I've setup a graphite server which is taking around 8k metricsReceived. But the CPU load just seems to go up and up with time and later becomes almost non-responsive. I've been playing around with the values in carbon.conf, and latest is as follows:

MAX_CACHE_SIZE = 500000
MAX_UPDATES_PER_SECOND = 500
MAX_CREATES_PER_MINUTE = 50

Can anyone tell me how I can optimize graphite server, please?

Thanks!

Question information

Language:
English Edit question
Status:
Answered
For:
Graphite Edit question
Assignee:
No assignee Edit question
Last query:
Last reply:
Revision history for this message
Nicholas Leskiw (nleskiw) said :
#1

Several suggestions:

1. Use iostat to watch disk usage.
2. Use sar to watch CPU utilization.
3. Use free or vmstat to check memory utilization.

This should help you determine if insufficient memory, I/O bandwidth or CPU is causing your problems.

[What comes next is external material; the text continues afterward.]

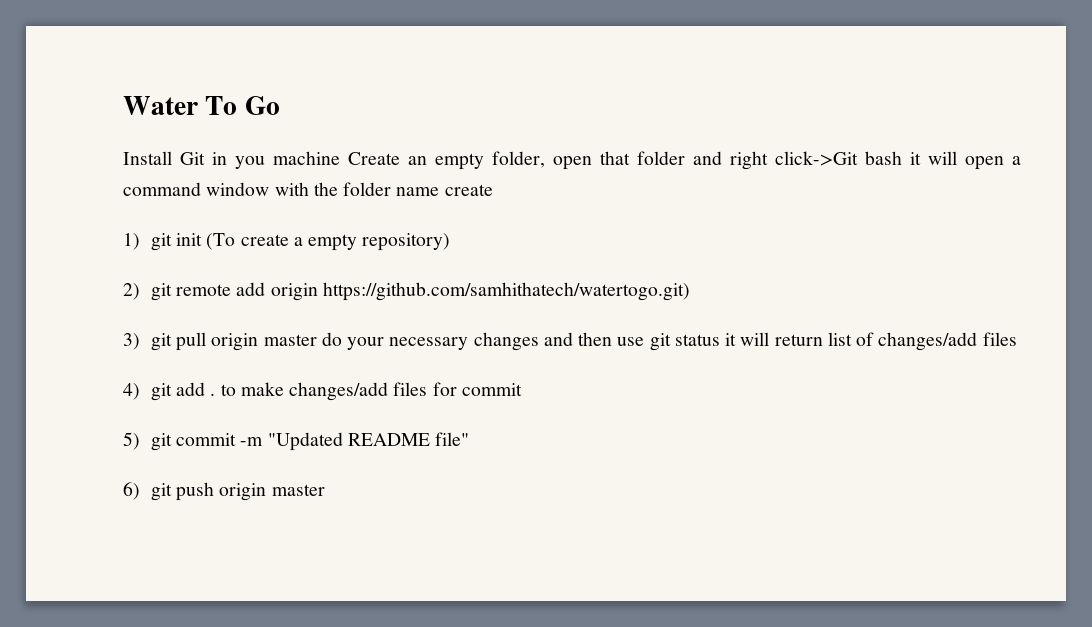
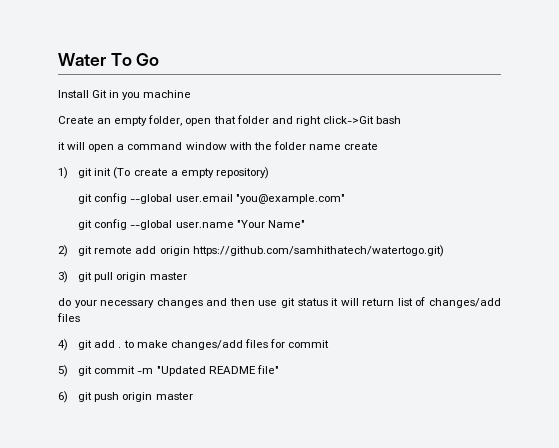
(340, 158) none -> (192, 94) //
(902, 158) none -> (402, 120) //
(451, 242) none -> [78,193,345,204] [78,219,305,230] // git config --global user.email "you@example.com" // git config --global user.name "Your Name"
(317, 340) none -> (187, 276) //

Another course of action is to check the carbon stats captured by Graphite while the system is running. Do any of the values continue to increase? This may also help you identify the issue.

-Nick

On Feb 11, 2011, at 2:27 PM, shawn kim <email address hidden> wrote:

> New question #145032 on Graphite:
> https://answers.launchpad.net/graphite/+question/145032
>
> I've setup a graphite server which is taking around 8k metricsReceived. But the CPU load just seems to go up and up with time and later becomes almost non-responsive. I've been playing around with the values in carbon.conf, and latest is as follows:
>
> MAX_CACHE_SIZE = 500000
> MAX_UPDATES_PER_SECOND = 500
> MAX_CREATES_PER_MINUTE = 50
>
> Can anyone tell me how I can optimize graphite server, please?
>
> Thanks!
>
> --
> You received this question notification because you are a member of
> graphite-dev, which is an answer contact for Graphite.
>
> _______________________________________________
> Mailing list: https://launchpad.net/~graphite-dev
> Post to : <email address hidden>
> Unsubscribe : https://launchpad.net/~graphite-dev
> More help : https://help.launchpad.net/ListHelp

Revision history for this message
chrismd (chrismd) said :
#2

Assuming your sending data to carbon at a fairly constant rate, the cpu usage should remain constant as well. So this is a bit strange if it is climbing gradually over time but the work load is remaining the same. 8k metrics per minute shouldn't be overwhelming carbon, my system does about 400k per minute. Check the /opt/graphite/storage/logs/carbon-cache/* logs for errors or any unusual stuff. At this point I wouldn't worry about tuning settings until we know where the bottleneck is and why.

A few key metrics to observe under carbon.agents.* are: avgUpdateTime, committedPoints, cache.size, and cache.queries. If you could post graphs of those (and cpuUsage too) I can help more.

Out of curiosity, what does the webapp's work load / cpu usage look like?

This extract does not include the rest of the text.